SOURCE MATERIAL Block Start

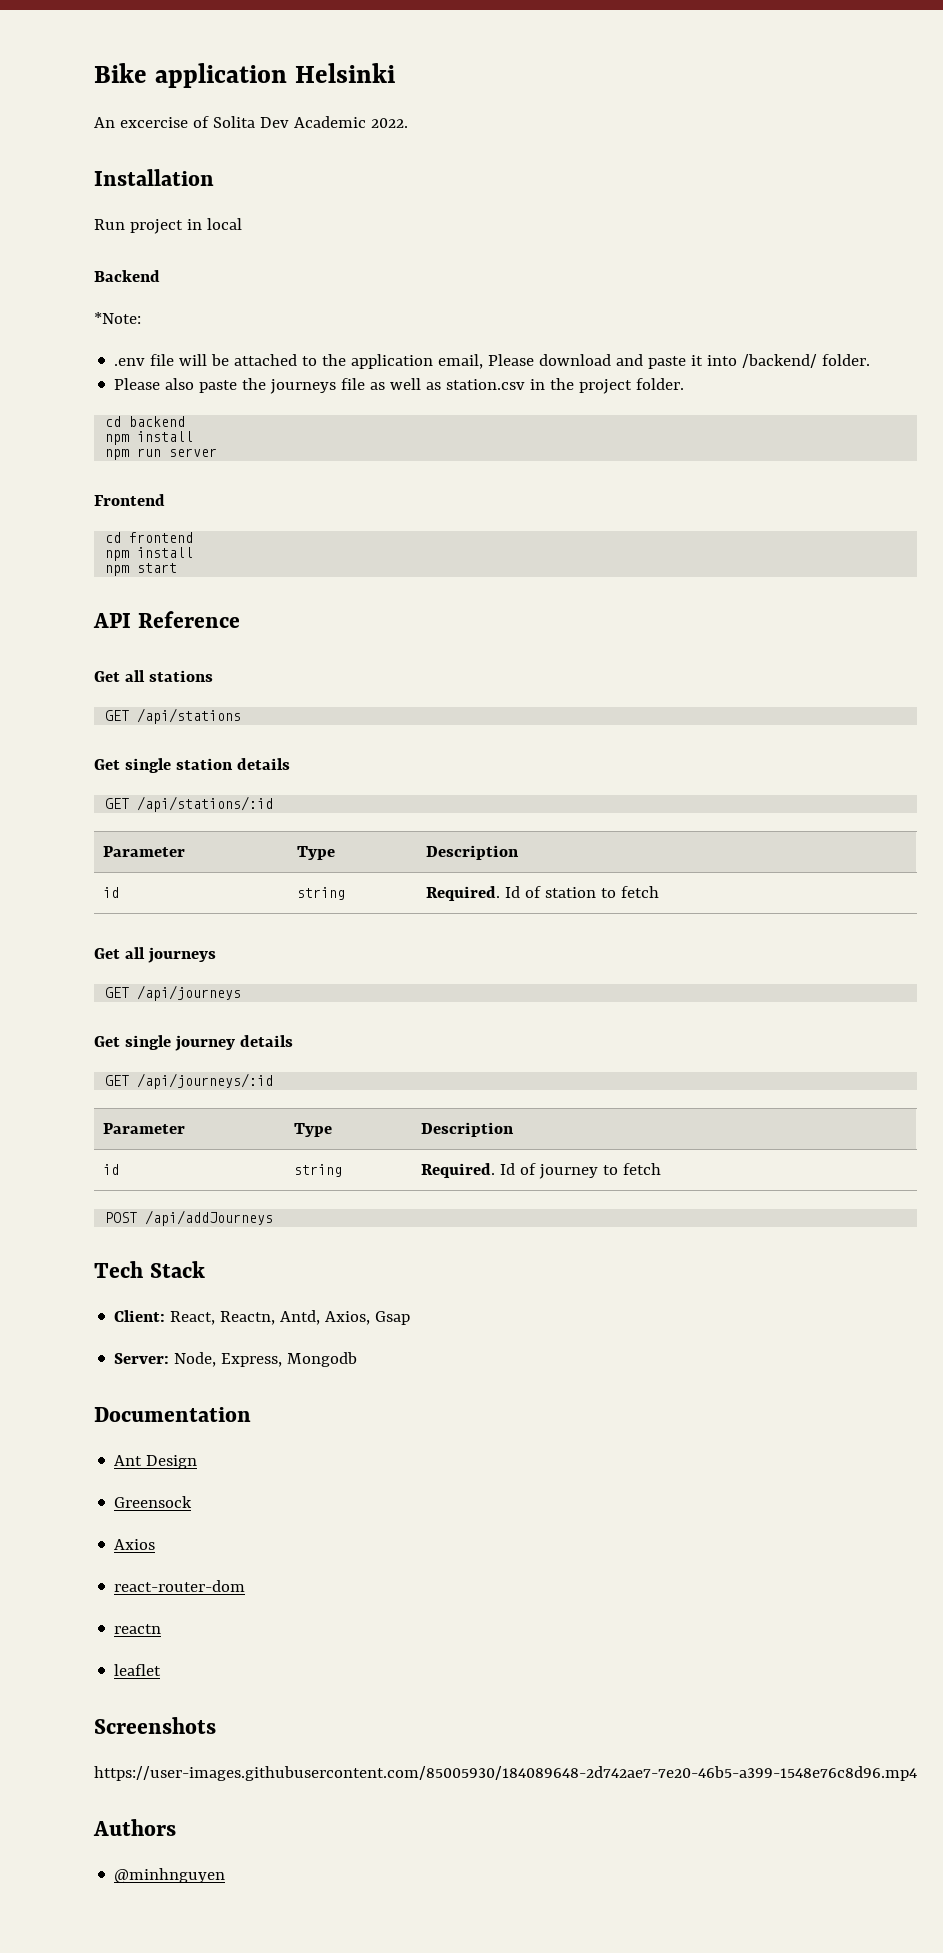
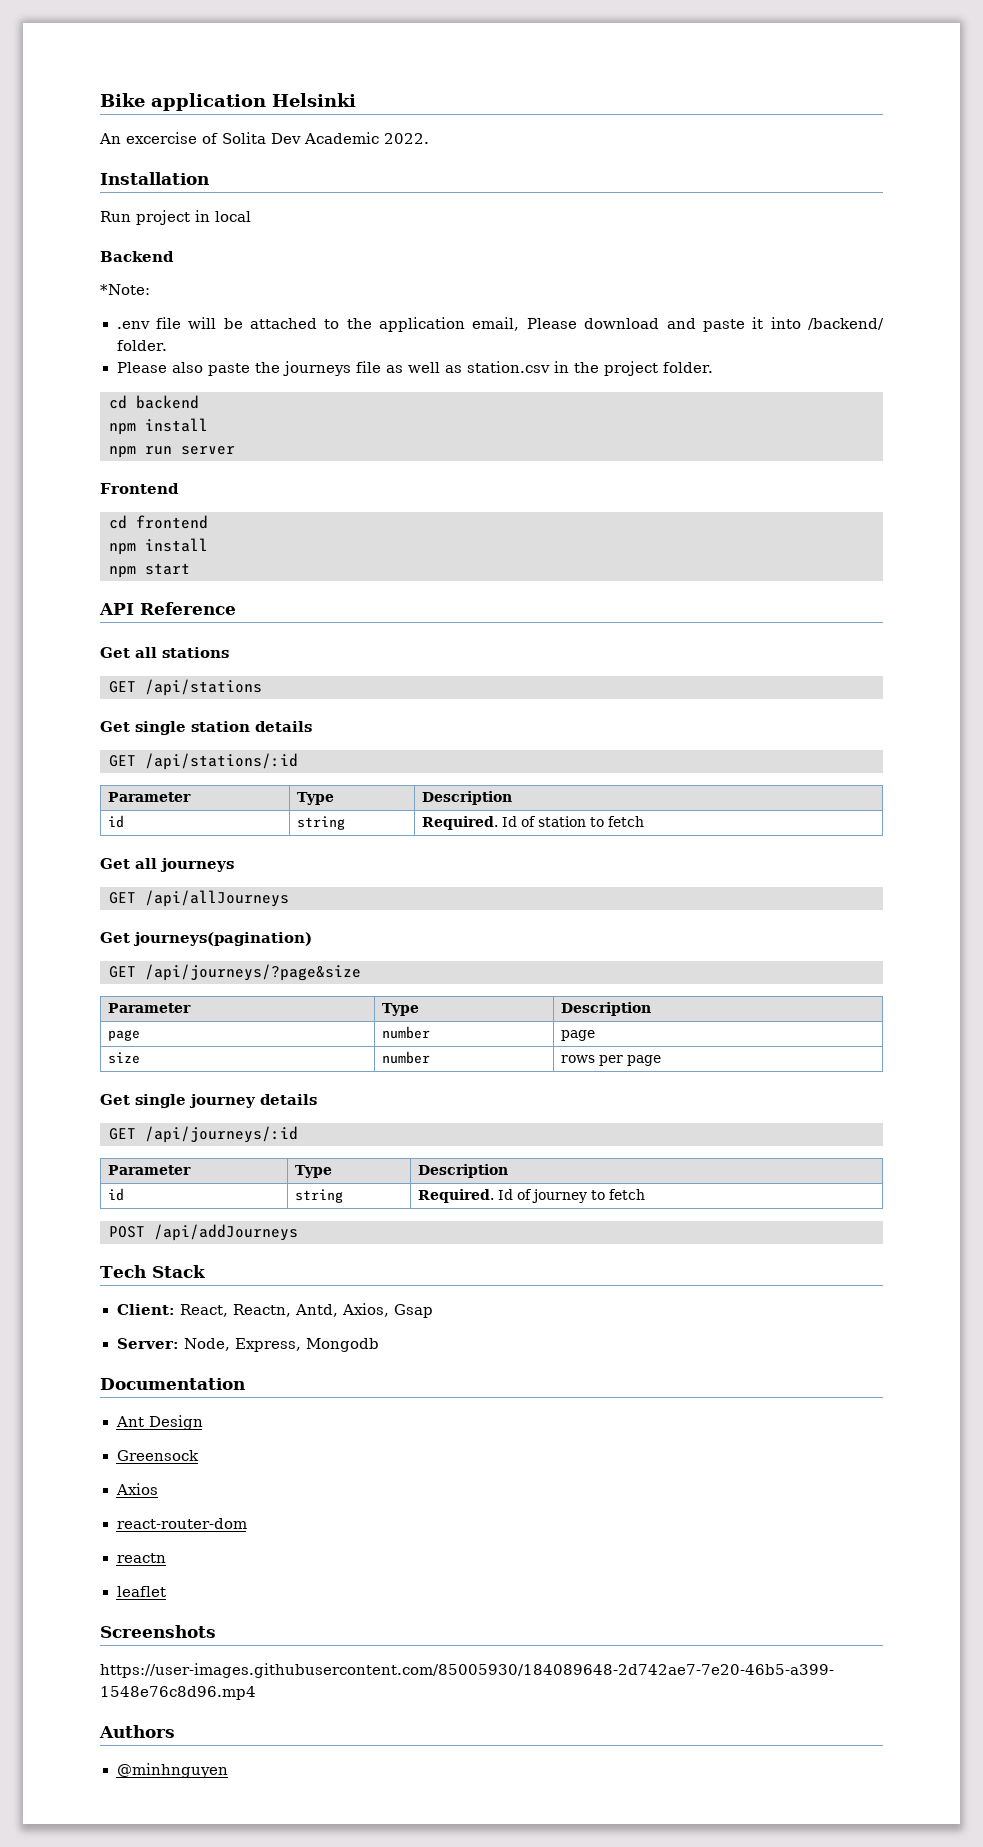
- GET /api/journeys
+ GET /api/allJourneys
+ Get journeys(pagination)
+ GET /api/journeys/?page&size
+ Parameter | Type | Description
+ page | number | page
+ size | number | rows per page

SOURCE MATERIAL Block End

## WORK INSTRUCTIONS
Omit every picture, and otherwise quote the entries exactly.

## PROBLEM SOLUTION
- GET /api/journeys
+ GET /api/allJourneys
+ Get journeys(pagination)
+ GET /api/journeys/?page&size
+ Parameter | Type | Description
+ page | number | page
+ size | number | rows per page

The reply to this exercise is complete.